Ángulos


Rebeca Wellington era nueva en la ciudad, en el país y en el instituto. En su primera semana parecía que todo había ido bastante bien. La gente había mostrado suficiente, pero no excesivo, interés por ella, siendo amigables y amables. Hasta que llegó el viernes y tuvo su primera interacción con Darío Ortiz. Le odió para siempre. ¡Hizo que todos se rieran de ella!
El domingo por la mañana todavía notaba las miradas clavadas en su cuerpo, con ese brillo malicioso y cortante, y no podía dejar de escuchar las rasposas carcajadas multiplicándose hasta el infinito en su cerebro. A mediodía se miró al espejo furibunda, y ante sí misma selló un decreto cósmico de venganza que salió disparado cual rayo zeusiano desde sus entrañas, atravesando su duro corazón y su petrifícante mirada, rebotando contra el espejo, hacia el universo. En un instante, dio la vuelta a toda la galaxia y regresó, implacable y firme a la Tierra, aterrizando como un buitre de verano en la cabeza de Darío Ortiz, que cayó al suelo instantáneamente. Su padre le miró extrañado:
_"¿Estás tonto o qué? ¿Qué haces en el suelo? ¡Levanta, torpón!"
Y sin comprender lo sucedido, padre e hijo continuaron caminando hacia el coche que les llevaría de vuelta a casa tras la visita dominical a los abuelos.
Darío no sabía que acababa de ser obligado, por decreto de odio divinizado, a hacer pública su mayor vergüenza.
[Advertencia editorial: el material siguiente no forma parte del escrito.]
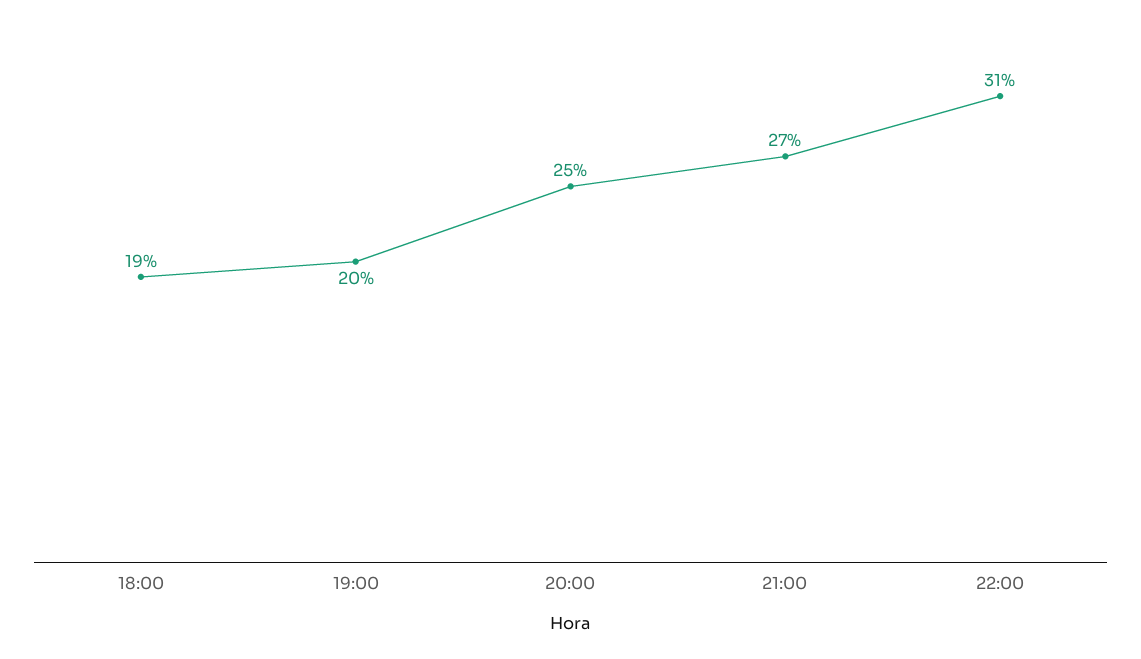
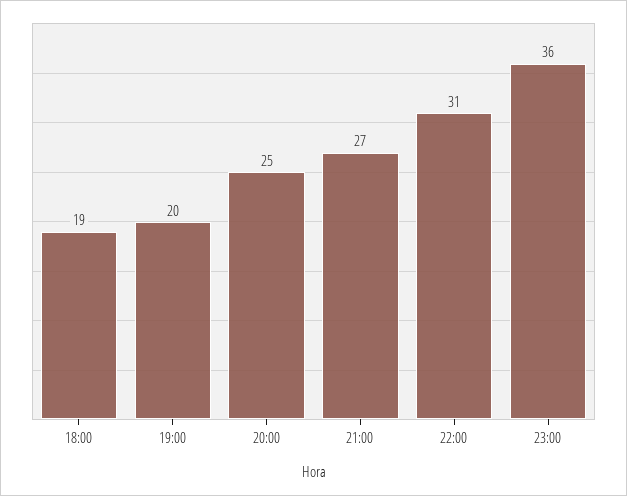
23:00: none -> 36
Lo único que notó fue un repentino malestar de vientre, cierto injustificado mareo y la pérdida total del apetito.
El lunes todo parecía normal, salvo por el malestar. El tiempo era el esperado, la ropa no pesaba más de lo habitual, los libros seguían oliendo a nuevo y el tráfico fue igual de molesto. A primera hora tenía Matemáticas, y llegó sus cinco minutos tarde. La profesora le miró con condescendencia y él sonrió estúpidamente.
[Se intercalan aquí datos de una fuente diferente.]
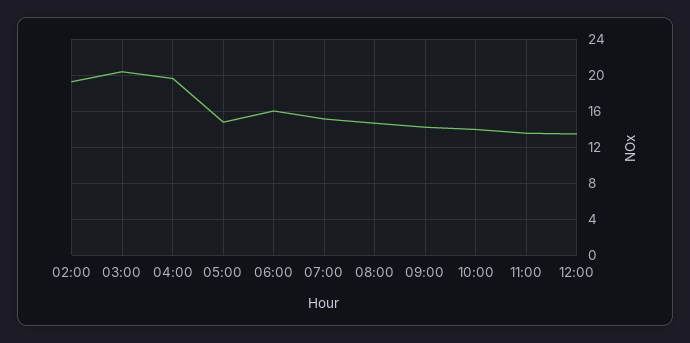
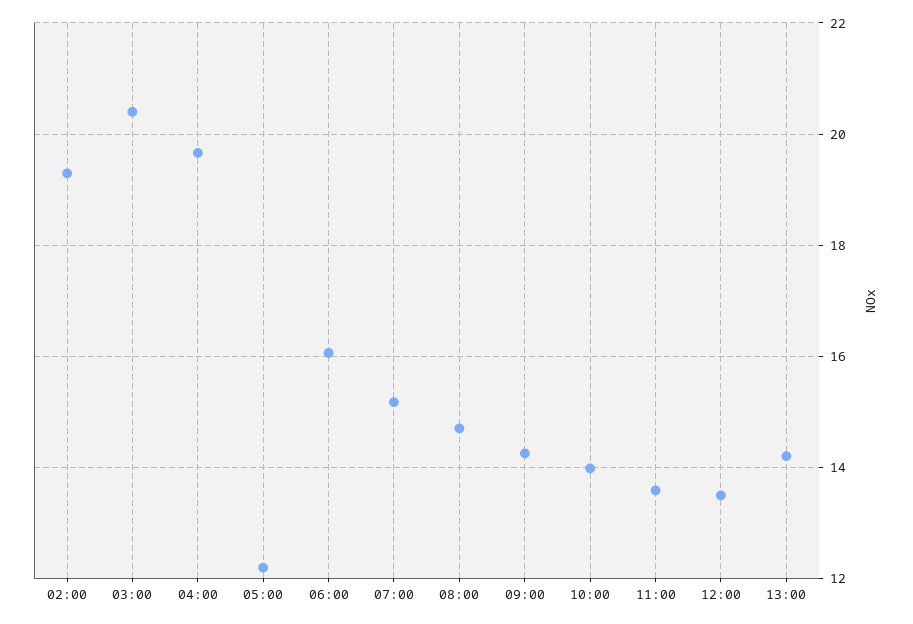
05:00: 15 -> 12.2
13:00: none -> 14.2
__ Un año más, Darío. Dile a tu padre que tenga en cuenta el tráfico para que podamos verte a tiempo en clase.
__ Sí, profesora_ dijo torpemente, encogiéndose y enrojeciéndose.
__ Vamos, siéntate.
Se había quedado clavado en el suelo. Miró a la profesora mucho rato, demasiado rato. Todos le miraron a él durante el mismo rato.
__ Darío, ¿todo bien?
__ Eh… Sí, profesora. Le sienta bien el rojo.
Algunos compañeros rieron lo que creyeron que era una gracieta insolente. Otros empezaron a sospechar que algo no iba bien aquella mañana. Rebeca era la única que se mantenía impasible al fondo del aula.
__ Vamos, Darío, siéntate de una vez.
Y Darío se dejó caer sobre la silla, dando un suspiro demasiado sonoro, que volvieron a reír los que creían en la versión de la gracieta. Se dejó caer sobre la silla y también se dejó caer el estuche sobre el suelo, desparramándose todo el material.
__ ¡Darío!_ dijo la profesora con tono quejumbroso.
Intentó poner orden para poder empezar la clase, pero Darío tropezaba con las patas de las mesas, chocaba con las piernas de sus compañeros, lanzaba sin querer de un puntapié los bolis a la otra parte del aula, y pedía disculpas cada vez.
__ Pero, ¿qué has desayunado hoy?
Toda la clase se reía.
__ Bonito ángulo acaba de hacer la trayectoria de ese boli. ¡Venga! Página veintitrés. Ángulos. Vamos, atended. ¡Darío, termina ya y vuelve a tu sitio!
__ ¡No te enfades, por favor, profe…
__ No me enfado, pero siéntate ya.
__…que no soporto que tú te enfades…_ mientras iba poniéndose cada vez más rojo al comprender su incapacidad para contener su lengua y lo que iba a soltar a continuación_
…¡con lo guapa que eres!
Medio segundo de incredulidad y la clase estalló en una estrepitosa carcajada.
Las chanzas, las burlas, los comentarios jocosos continuaron durante todo el curso. Hasta Rebeca Wellington, que había ganado la batalla, se sintió mal y se arrepintió un poco de haberlo provocado. Incluso llegó a defenderle en alguna ocasión. En varias ocasiones... Se le ablandó el corazón. Y a finales de curso, a mediados de Mayo, empezaron a salir juntos.